The first story has broad swaths of backstory. I’m always bad at this. I’ve been reading lots of Andrea Barrett, because Dick Bausch says that Andrea Barrett calls this ELEGANT SUMMARY.
Every character in the book is impacted by June’s death, which is what makes this first story—in which she dies—the engine.
The central imagery—of water, and crossing water (which refers to both dying and coming home), begins here too.
Even when it started to snow she did not lose her sense of direction. Her feet grew numb, but she did not worry about the distance. The heavy winds couldn’t blow her off course. Even when her heart clenched and her skin turned crackling cold it didn’t matter, because the pure and naked part of her went on.
The snow fell deeper that Easter than it had in forty years, but June walked over it like water and came home.
This engine-up-front occurs in other linked collections, though not in mine, and has the effect of orienting the reader. We meet all the soldiers in the first and title story of The Things They Carried, and learn what matters most to each, and where they are and what they do.

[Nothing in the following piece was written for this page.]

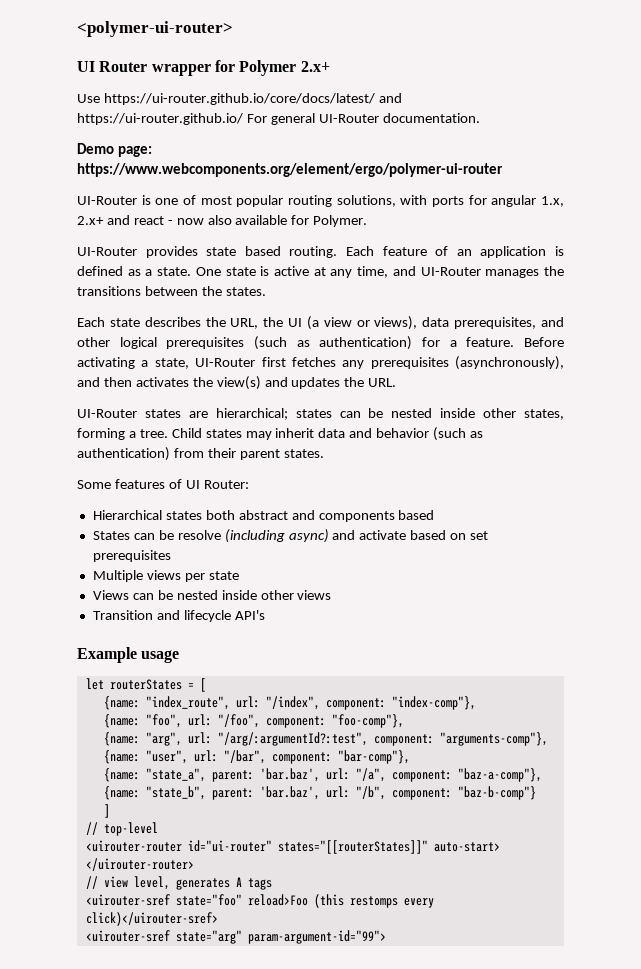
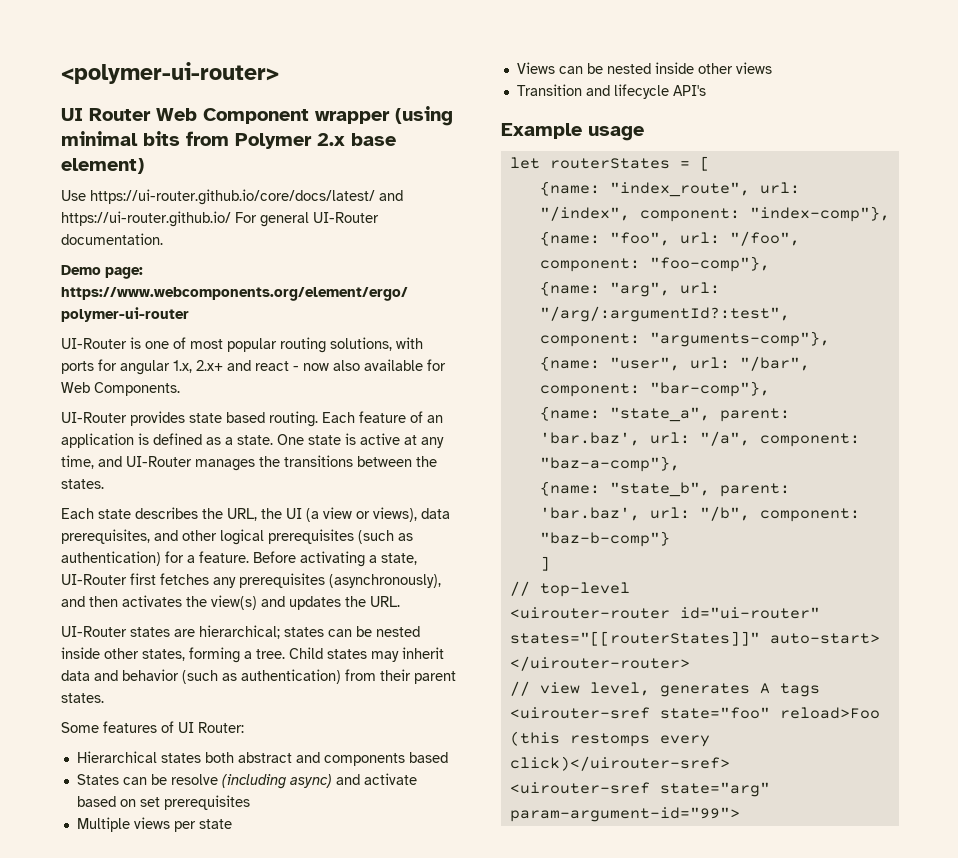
[151,60,330,76] wrapper for Polymer 2.x+ -> [156,106,453,126] [61,131,396,149] [61,158,144,174] Web Component wrapper (using minimal bits from Polymer 2.x base element)
[313,215,368,227] Polymer. -> [61,382,180,396] Web Components.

In my collection’s first story, we meet a compelling character who reappears only once, then vanishes.
Make links kinetic so that they grow in power, and change, each time they recur.
Here is an Erdrich object-link that’s loaded and reloaded with emotional freight early on:
In the first story, June’s son, King Kashpaw, uses the insurance money from her death to buy a sportscar. Her relatives keep their distance, as if the car might be a ghost:
Nobody leaned against the shiny blue fenders, rested elbows on the hood, or set paper plates there while they ate. Aurelia didn’t even want to hear King’s tapes. It was as if the car was wired up to something. As if it might give off a shock when touched. Later, when Gordie came, he brushed the glazed chrome and gently tapped the tires with his toes. He would not go riding in it either, even though King urged his father to experience how smooth it ran.
Erdrich doesn’t stop there; she increases the freight. King drinks, becomes abusive, and chases his wife, Lynette, outside. Lynette locks herself in the sportscar, and King rips off a side mirror and beats the car. Finally Gordie, his father, grabs him to the ground in a hug and says,
“It’s her car. You’re June’s boy, King. Don’t cry.”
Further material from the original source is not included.